Written by: Dan Abnett
Art by: Stjepan Sejic and Steve Wands
Published by: DC Comics
“UNDERWORLD” part one! In this extra-sized anniversary issue, former terrorists have replaced the Atlantean police. Crime lords control huge swaths of the kingdom. And a deadly undersea arsenal is trained on the surface-dwellers. All is as King Rath commands—and yet whispers persist of a rebel in the slums of Atlantis: A hero with the potential to change the world. A whole new era of AQUAMAN begins as master storyteller Stjepan Sejic (Sunstone, Death Vigil) joins series writer Dan Abnett for Arthur’s boldest and most harrowing adventure yet!
The king is dead….
for about 18 pages at least.
But I have to say that writer Dan Abnett is putting together one heck of a political thriller. In Aquaman #25, the kingdom of Atlantis is now under the control of a despot named Corum Rath. The new king wants to isolate Atlantis from the rest of the world, and he begins by taking out anyone who opposes him. To aid him in his quest, Rath is collecting various magical artifacts from the area.
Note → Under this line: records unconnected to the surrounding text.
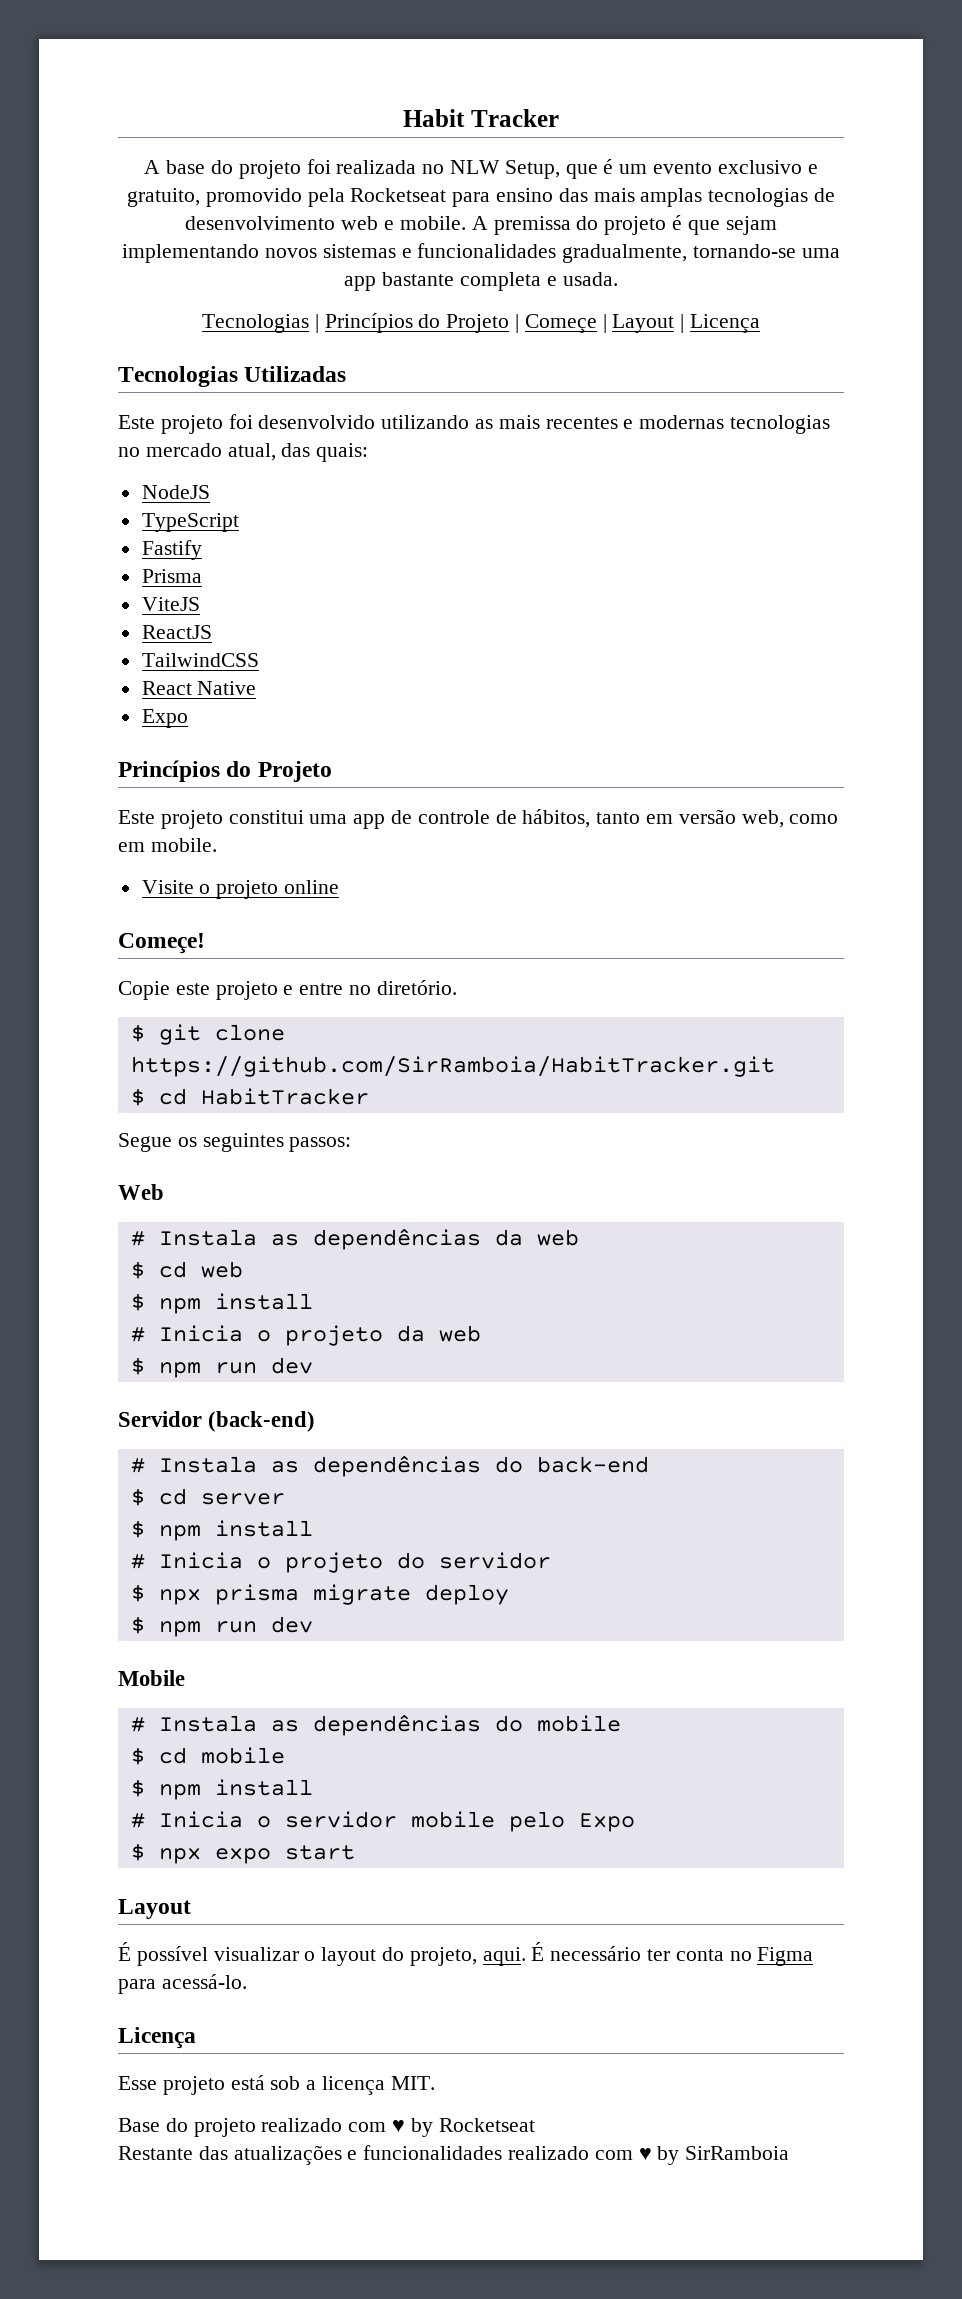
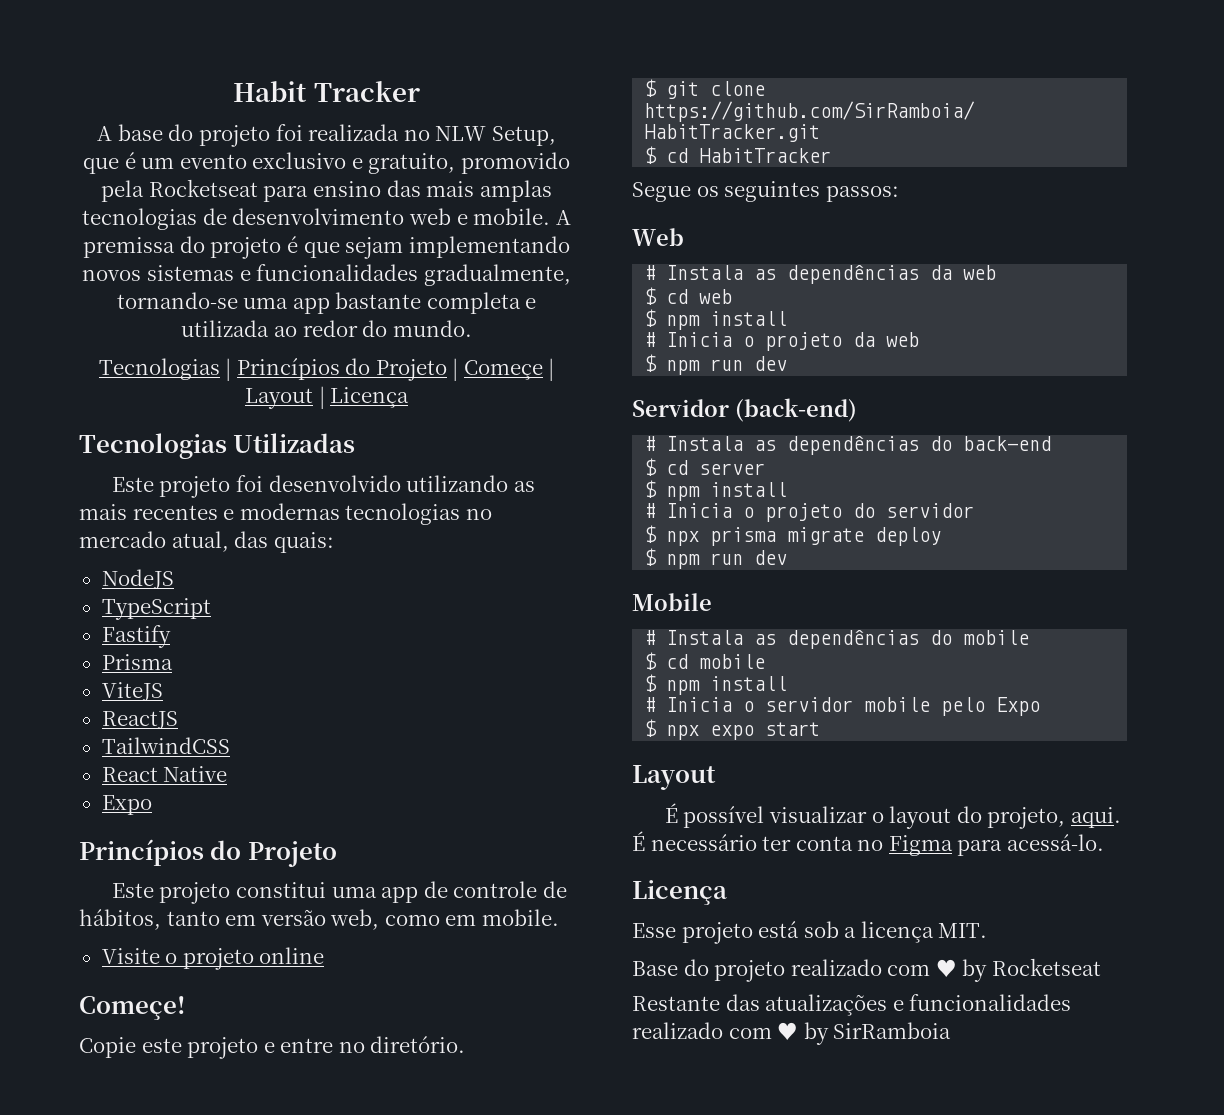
- A premissa do projeto é que sejam implementando novos sistemas e funcionalidades gradualmente, tornando-se uma app bastante completa e usada.
+ A premissa do projeto é que sejam implementando novos sistemas e funcionalidades gradualmente, tornando-se uma app bastante completa e utilizada ao redor do mundo.

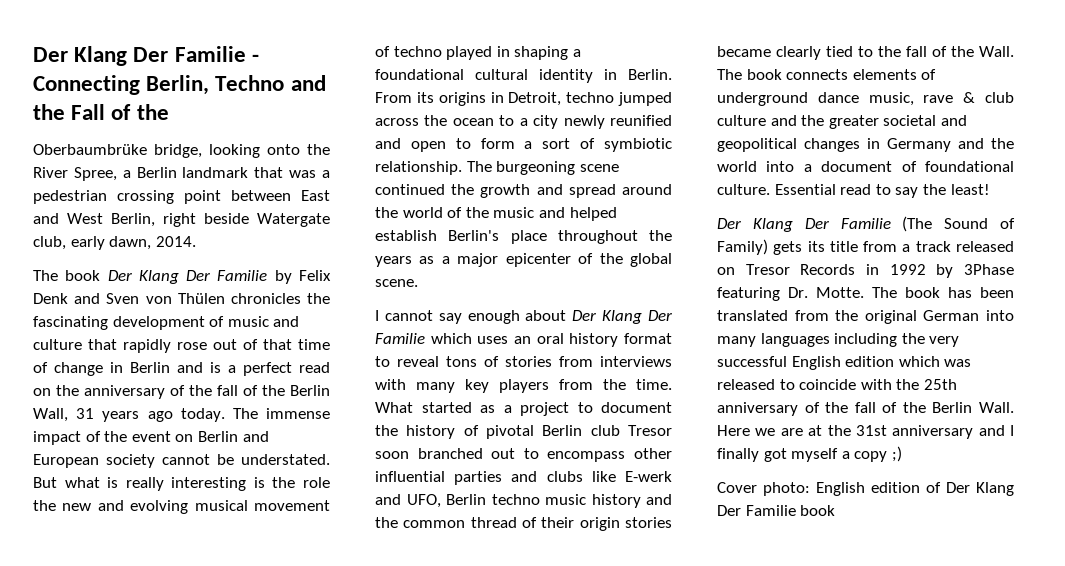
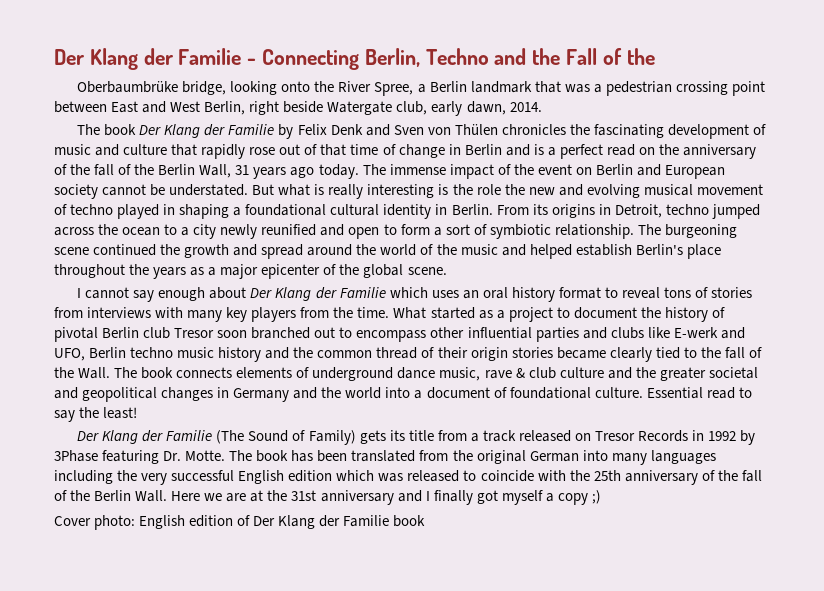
- Der Klang Der Familie - Connecting Berlin, Techno and the Fall of the
+ Der Klang der Familie - Connecting Berlin, Techno and the Fall of the
- The book Der Klang Der Familie by Felix Denk and Sven von Thülen chronicles the fascinating development of music and culture that rapidly rose out of that time of change in Berlin and is a perfect read on the anniversary of the fall of the Berlin Wall, 31 years ago today.
+ The book Der Klang der Familie by Felix Denk and Sven von Thülen chronicles the fascinating development of music and culture that rapidly rose out of that time of change in Berlin and is a perfect read on the anniversary of the fall of the Berlin Wall, 31 years ago today.
- I cannot say enough about Der Klang Der Familie which uses an oral history format to reveal tons of stories from interviews with many key players from the time.
+ I cannot say enough about Der Klang der Familie which uses an oral history format to reveal tons of stories from interviews with many key players from the time.
- Der Klang Der Familie (The Sound of Family) gets its title from a track released on Tresor Records in 1992 by 3Phase featuring Dr. Motte.
+ Der Klang der Familie (The Sound of Family) gets its title from a track released on Tresor Records in 1992 by 3Phase featuring Dr. Motte.
- Cover photo: English edition of Der Klang Der Familie book
+ Cover photo: English edition of Der Klang der Familie book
To make matters worse, any citizen who may wish to leave Atlantis isn’t able to, because the Crown of Thorns still encapsulates all of Atlantis. This means no one gets in, and no one gets out without the word of the new king. Meanwhile, deep in one of kingdom’s poorest communities, a small resistance is forming. And at its margins is a phantom the locals are calling the Aquaman.
It’s clear that Dan Abnett is being influenced by real world events for this arc. But one of the things that I enjoy about his Aquaman run is that while there are similarities to current events, Abnett still makes things feel fresh and new. Political elements aren’t just thrown in just for fun, there’s a reason for each element being there.
However, some of the best stuff in this issue are the moments when Dan Abnett gives us a view of the Resistance forming, and how Orin’s fits into it. Maybe it’s me, but issue seems like just the beginning of something big for Aquamn’s world. But my favotire part of Aquaman #25 was seeing him recruit the mute Dolphin to his side.
I was a huge Dolphin fan during the Peter David era of Aquaman two decades ago, and I’m very happy to see her back. Mera probably won’t be happy to meet her, but I can’t wait to see where Dolphin goes from here. Hopefully Abnett has big things in store for her.
Aquaman #25 also sees the arrival of new series artist Stjepan Sejic, and holy moley, this guys draws a badass Aquaman! Sejic’s work is absolutely beautiful, his rendition of Mera is one of the best that I’ve seen. She’s powerful, regal, and beautiful.
Even his redesign of Dolphin is a gorgeous one. Stjepan Sejic has given her a more youthful innocence, and new mutation that I wasn’t expecting. It’ll be fun to see what other secrets she’s hiding.
Aquaman got a makeover too, going from his clean-cut look, to one more resembling his movie counterpart. But I appreciate Stjepan Sejic didn’t make him look like Jason Momoa, so there’s still a clear line between the comics and the movies.
The only bad thing I can say about Aquaman #25 is that the time jump is abrupt. I’m not positive how much time is supposed to have gone by, but between the end of issue #24 and the moment Aquaman shows up in issue #25, less than an entire issue has gone by. I think things would have worked better had Aquaman disappeared for a few months at least.
Regardless of my one problem with this comic, the fact remains that Aquaman #25 is one of the best Aquaman comics I’ve read in at least 15 years. This issue was a page turner filled with excellent dialogue and stunning art. I cant wait to see where Dan Abnett and Stjepan Sejic take us next.